Os Estados Unidos anunciaram nesta quinta-feira (29) a suspensão parcial do embargo ao petróleo da Venezuela, pouco depois de o Parlamento venezuelano aprovar uma reforma na lei de hidrocarbonetos que amplia a participação do setor privado na indústria. A decisão foi divulgada pelo Departamento do Tesouro americano e ocorre em meio à reaproximação diplomática entre os dois países, após mudanças no cenário político em Caracas e negociações diretas entre os governos.
A relação bilateral sofreu uma reviravolta após o presidente Donald Trump ordenar um bombardeio a Caracas, em 3 de janeiro, operação que resultou na captura de Nicolás Maduro. Desde então, a vice-presidente Delcy Rodríguez assumiu o poder e iniciou tratativas com Washington. Na quinta-feira, Delcy e Trump voltaram a conversar, tendo como temas principais a suspensão das restrições aéreas e a possibilidade de novos investimentos no país sul-americano.
A nova legislação venezuelana altera um texto em vigor desde 2006, durante o governo de Hugo Chávez, e prevê maior abertura ao capital privado. A reforma reduz impostos, oferece garantias jurídicas a investidores e permite a celebração de contratos sem a participação obrigatória do Estado, além de autorizar a transferência de ativos a empresas privadas. O modelo anterior restringia a atuação do setor privado a empresas mistas, sempre com controle estatal majoritário.

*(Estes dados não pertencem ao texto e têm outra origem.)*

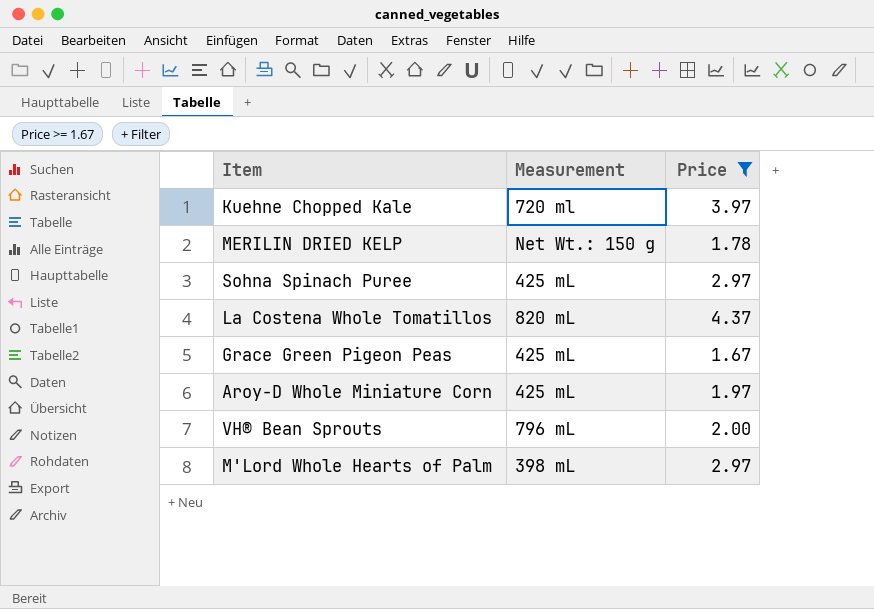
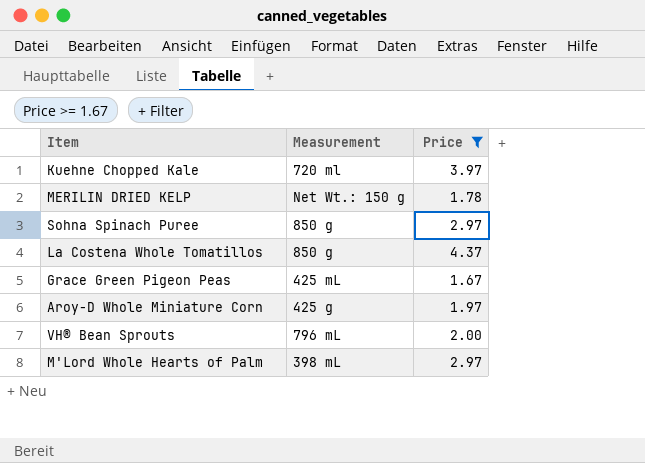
Sohna Spinach Puree | Measurement: 425 mL -> 850 g
La Costena Whole Tomatillos | Measurement: 820 mL -> 850 g
Aroy-D Whole Miniature Corn | Measurement: 425 mL -> 425 g

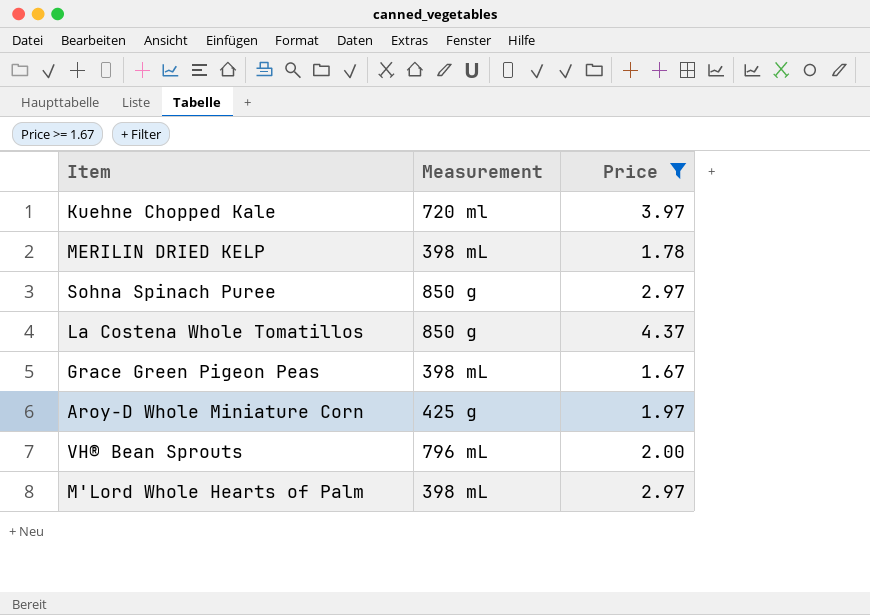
MERILIN DRIED KELP | Measurement: Net Wt.: 150 g -> 398 mL
Grace Green Pigeon Peas | Measurement: 425 mL -> 398 mL

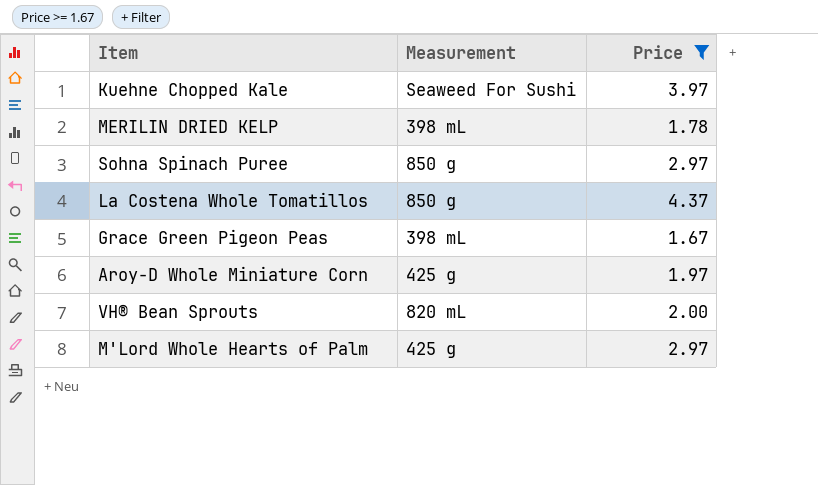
Kuehne Chopped Kale | Measurement: 720 ml -> Seaweed For Sushi
VH® Bean Sprouts | Measurement: 796 mL -> 820 mL
M'Lord Whole Hearts of Palm | Measurement: 398 mL -> 425 g

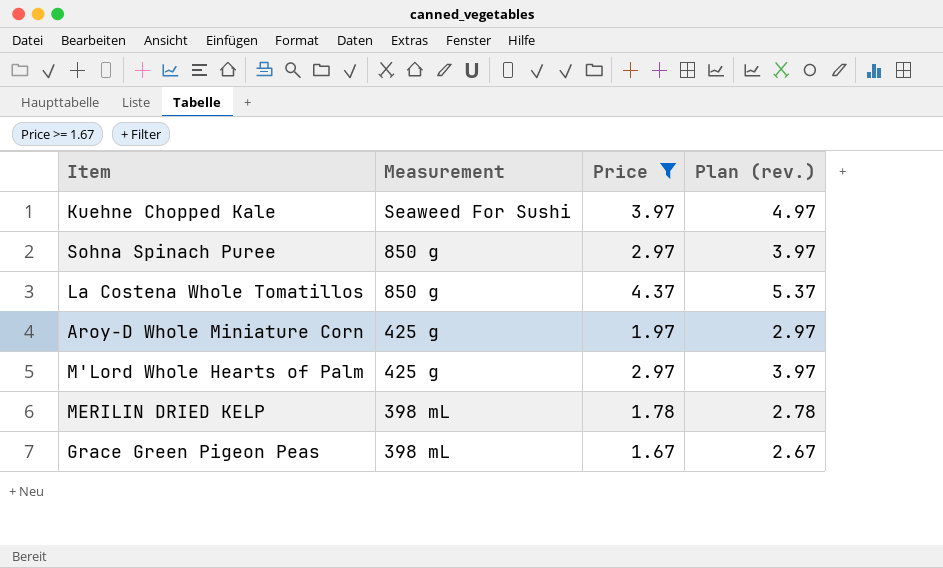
row order: none -> Measurement descending
column Plan (rev.) | formula: none -> [Price] + 1
row VH® Bean Sprouts: 820 mL | 2.00 -> none

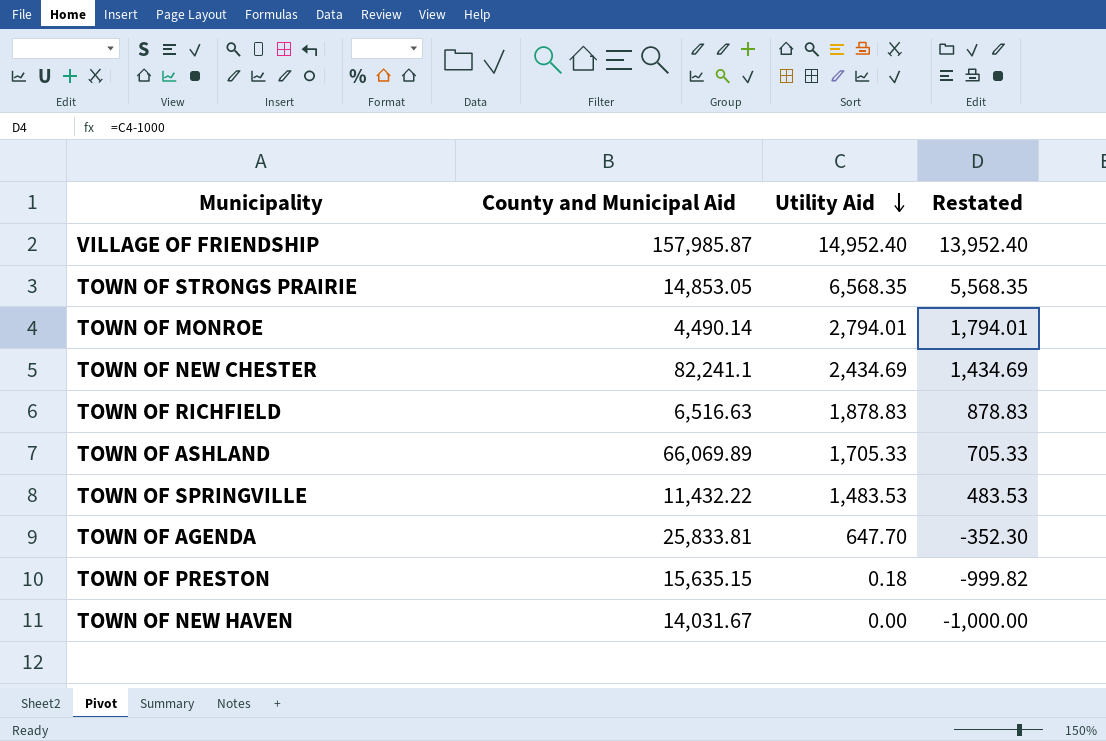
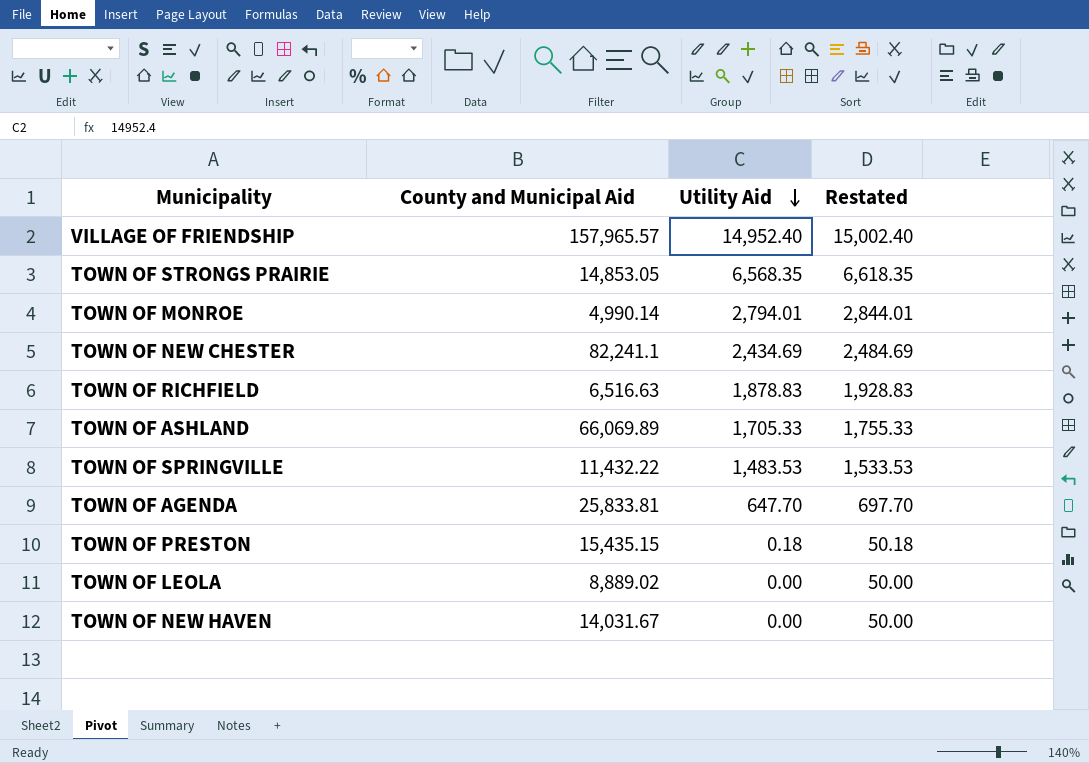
column Restated | formula: [Utility Aid] - 1000 -> [Utility Aid] + 50
VILLAGE OF FRIENDSHIP | County and Municipal Aid: 157,985.87 -> 157,965.57
TOWN OF MONROE | County and Municipal Aid: 4,490.14 -> 4,990.14
TOWN OF PRESTON | County and Municipal Aid: 15,635.15 -> 15,435.15
row TOWN OF LEOLA: none -> 8,889.02 | 0.00 | 50.00

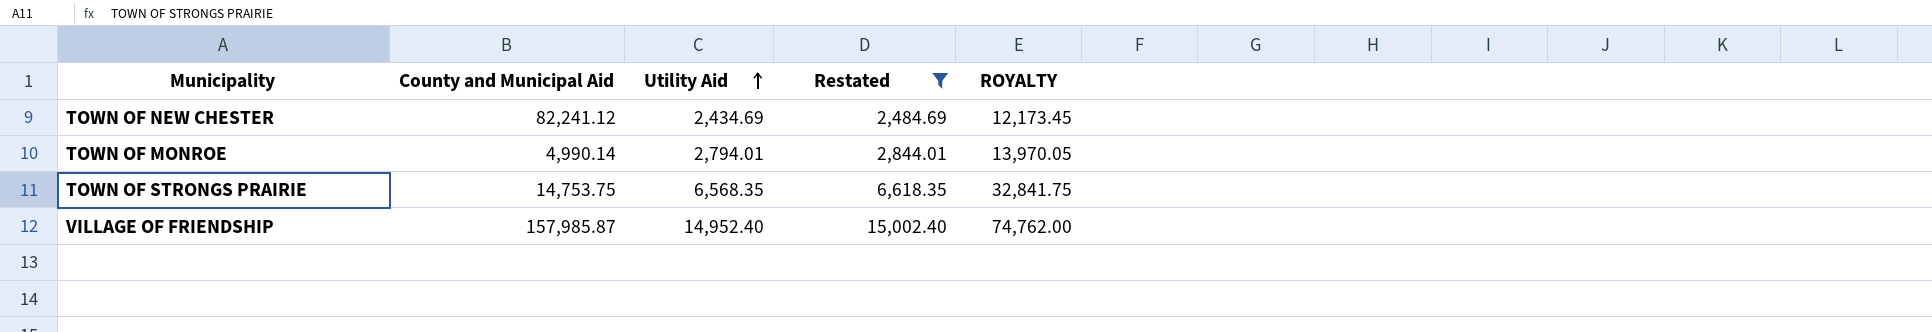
filter: none -> Restated >= 2,484.69
row order: Utility Aid descending -> Utility Aid ascending
column ROYALTY | formula: none -> [Utility Aid] * 5
TOWN OF NEW CHESTER | County and Municipal Aid: 82,241.1 -> 82,241.12
TOWN OF STRONGS PRAIRIE | County and Municipal Aid: 14,853.05 -> 14,753.75
VILLAGE OF FRIENDSHIP | County and Municipal Aid: 157,965.57 -> 157,985.87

Pouco depois da aprovação da lei, o Tesouro dos Estados Unidos informou que deixará de sancionar a extração, a comercialização e a venda de petróleo realizadas pela estatal PDVSA e seus parceiros, desde que os contratos estejam submetidos à jurisdição americana. Os pagamentos deverão ser feitos em contas sob controle dos Estados Unidos, e não haverá autorização para transações envolvendo Cuba, Rússia, Irã ou Coreia do Norte, além de restrições específicas em operações com a China.
As sanções impostas em 2019 afetaram de forma significativa o setor petrolífero venezuelano, que também enfrentou desinvestimento, corrupção e problemas de gestão ao longo dos anos. A produção do país chegou a 1,2 milhão de barris diários em 2025, número superior aos cerca de 300 mil barris registrados em 2020, mas ainda distante do pico histórico de aproximadamente 3 milhões de barris por dia alcançado no início do século. Paralelamente, Trump anunciou a reabertura do espaço aéreo comercial e a retomada dos voos entre os dois países, suspensos desde 2019.